So long a go this stuff was built. How in the hell did they get it all to come together and work so well. Lot of iron in those turrets.......HEAVY iron.I can't imagine the the magnitude of it all.... in building it and making it work.
That is wonderful My dad was on the New Jersey during Vietnam. The was in charge of the smaller sized turrets on the side. He told me that they routinely shot at stuff over the horizon.
Swatting files with a sledgehammer though. He told me that the only time that they were even a little bit threatened was when someone was taking shots at them with a howitzer type gun on land and they didn't even have armor piercing rounds. "Don't scratch the paint! I just had it done!"
The Navy's working on the next generation of big gun: the LRLAP (Long Range Land Attack Projectile). The range is 80-100 nautical miles. I did the heat treating on a couple pieces of the projectiles. Big chunks of steel. If I remember correctly, they were 60# each. Thats not the whole projectile, either.
I was on the Missouri this past June. I've got a picture around here somewhere with me standing next to a high explosive round and a armor piercing round. Those suckers are HUGE! I also was able to go into the turrets where the above video was taken. Pretty cramped quarters in there. Even worse in the powder room. If you are outside on deck when one of those guns fired, you were killed by the shock wave.

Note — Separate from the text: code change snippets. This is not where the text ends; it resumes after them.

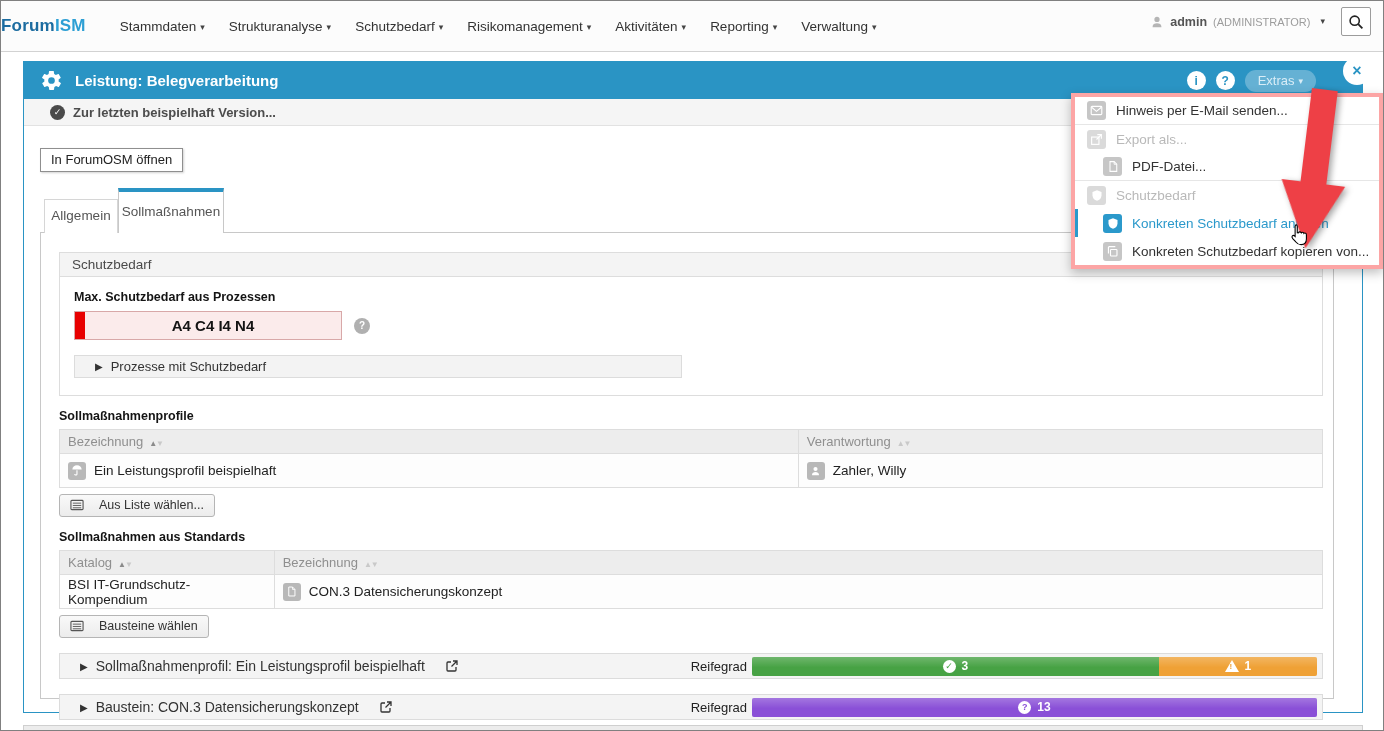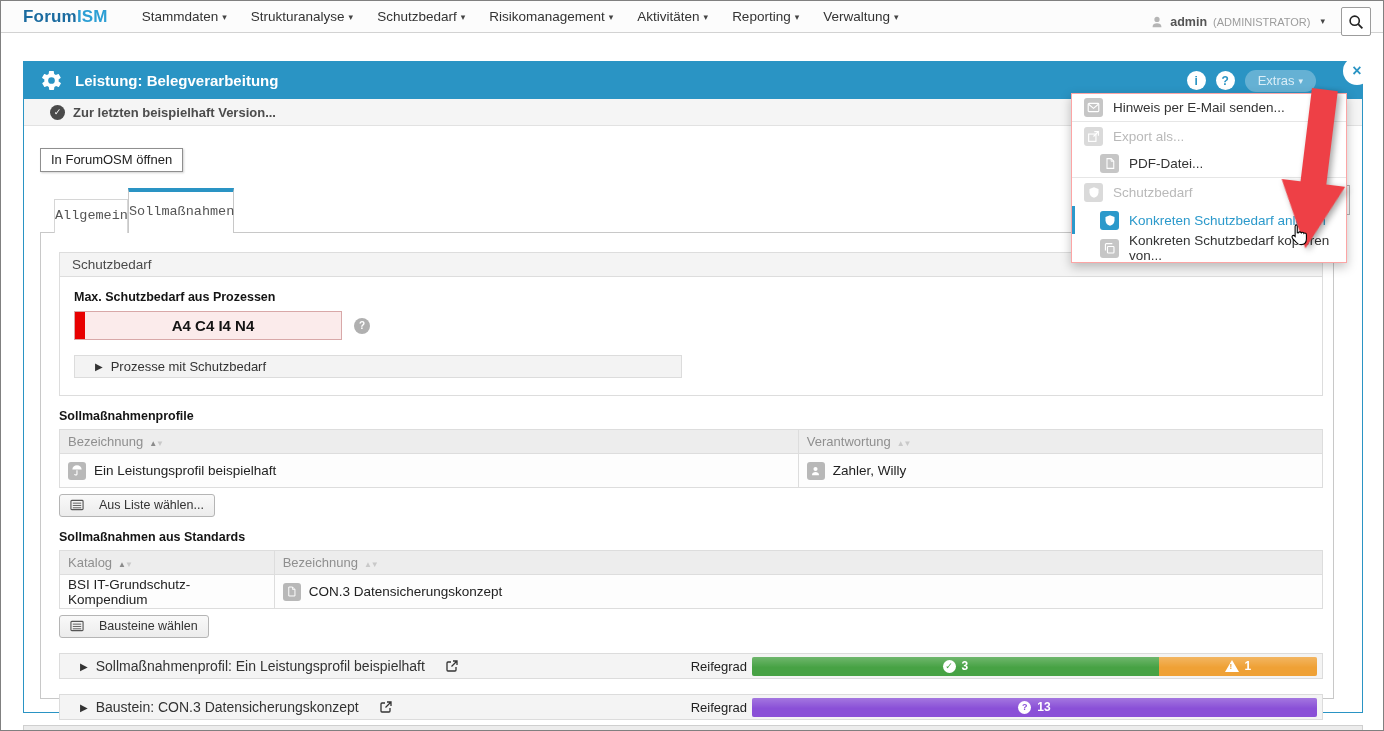--- a/index.html
+++ b/index.html
@@ -9,8 +9,8 @@
              border:1px solid #808080; overflow:hidden; }
 
   
-  .navbar{ position:absolute; left:0; top:0; width:100%; height:32px; background:#fcfcfc;
-           border-bottom:1px solid #d2d2d2; display:flex; align-items:center; padding-left:22px; }
+  .navbar{ position:absolute; left:0; top:0; width:100%; height:51px; background:#fcfcfc;
+           border-bottom:1px solid #d2d2d2; display:flex; align-items:center; }
   .logo{ font-size:17px; font-weight:bold; letter-spacing:.2px; cursor:pointer; }
   .logo .p1{ color:#1c6ca0; } .logo .p2{ color:#2d9fd4; }
   .nav-items{ display:flex; margin-left:34px; gap:24px;justify-content:center; }

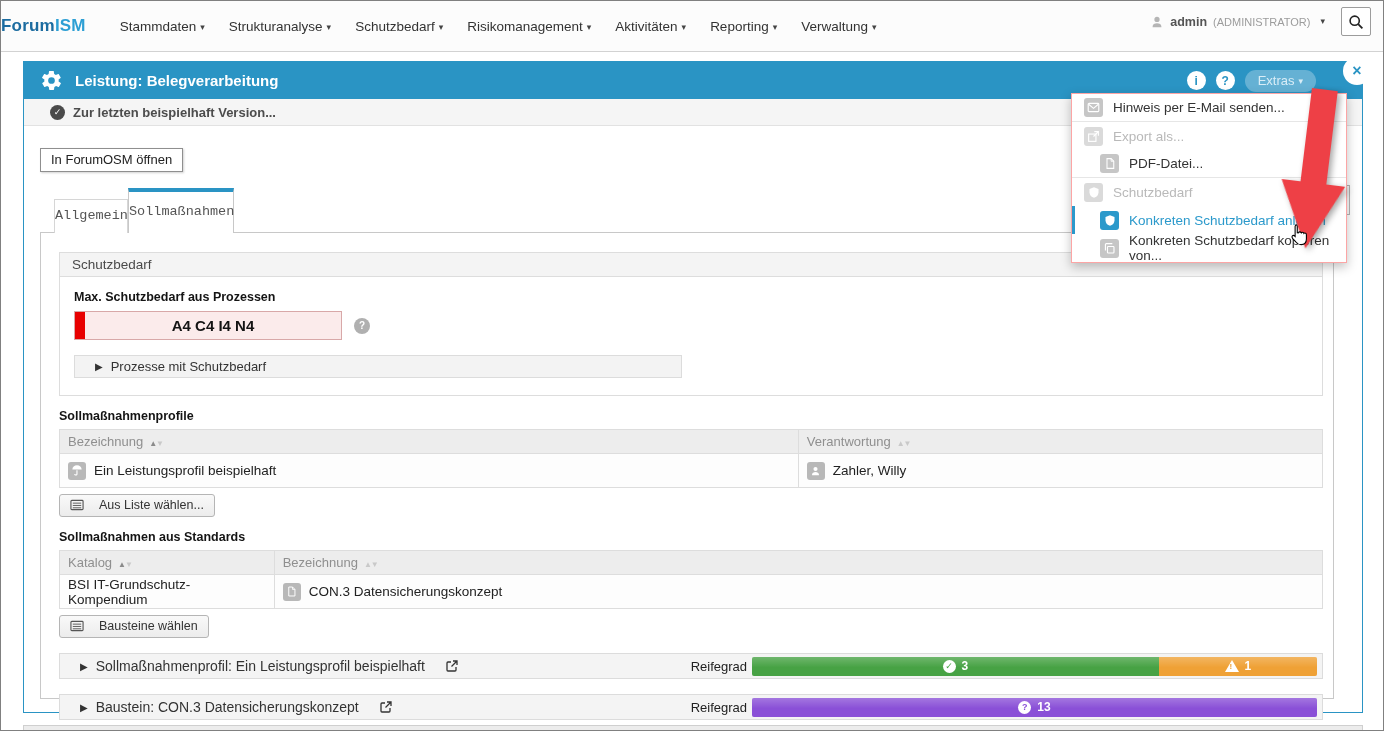--- a/index.html
+++ b/index.html
@@ -109,8 +109,8 @@
   .warn-ico i{ position:absolute; left:-2px; top:2px; font-style:normal; font-size:8px; font-weight:bold; }
 
   
-  .menu{ position:absolute; left:1070px; top:92px; width:276px; background:#fff;
-         border:1px solid #fca5a5; box-shadow:0 4px 10px rgba(0,0,0,.25); z-index:20; }
+  .menu{ position:absolute; left:1070px; top:92px; width:312px; background:#fff;
+         border:4px solid #fca5a5; box-shadow:0 4px 10px rgba(0,0,0,.25); z-index:20; }
   .menu-item{ height:28px; display:flex; align-items:center; gap:10px; padding-left:12px;
               font-size:13.5px; color:#333; cursor:pointer; position:relative; background:#fff; }
   .menu-item.ind{ padding-left:28px; }

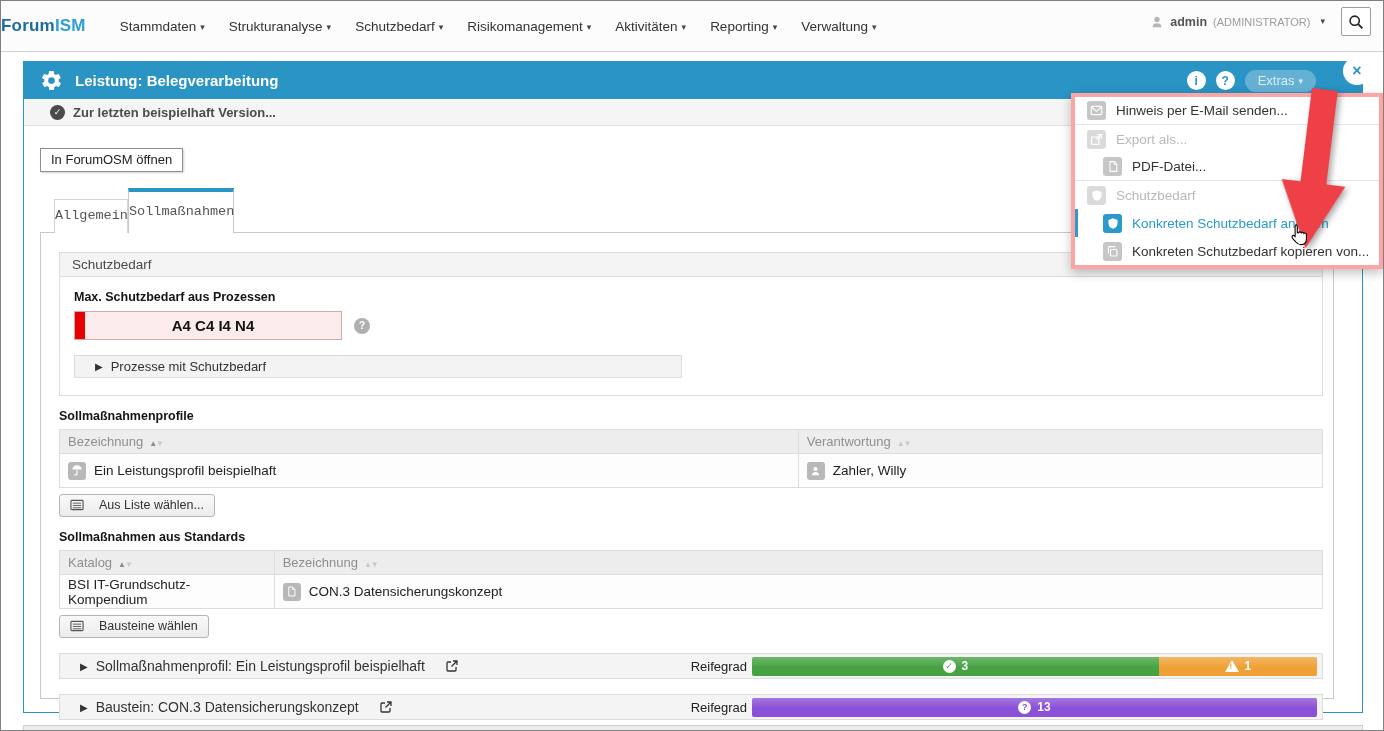--- a/index.html
+++ b/index.html
@@ -50,7 +50,7 @@
              box-shadow:1px 1px 2px rgba(0,0,0,.18); }
 
   
-  .tabs{ position:absolute; left:30px; top:126px; height:45px; display:flex; align-items:flex-end; z-index:2;font-family:Liberation Mono, monospace; }
+  .tabs{ position:absolute; left:20px; top:126px; height:45px; display:flex; align-items:flex-end; z-index:2; }
   .tab{ font-size:13.5px; color:#555; text-align:center; cursor:pointer; background:#fff; }
   .tab.inactive{ height:34px; width:74px; border:1px solid #d6d6d6; border-bottom:none; line-height:32px; }
   .tab.active{ height:45px; width:106px; border-left:1px solid #c8c8c8; border-right:1px solid #c8c8c8;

The fire control room for the guns was pretty cool too. It was quite a ways away from the guns. All analog computers. When the Mighty Mo was refitted with more modern stuff, they had to get the old timers back to train the youngins how to shoot the big guns. They even tried to modernize the fire control with new computers. Miserable failure. First time they fired them all the computers crashed. They went back to the old analog system. I'll see if I can find the pictures and post some of them.
Brad, did I ever tell you that after WWII, my dad worked on the Navy's first vacuum tube computer? He was a radio engineer for B-24s in England, and they needed some one familiar with vacuum tubes. 10,000 tubes, and it was the size of a large room.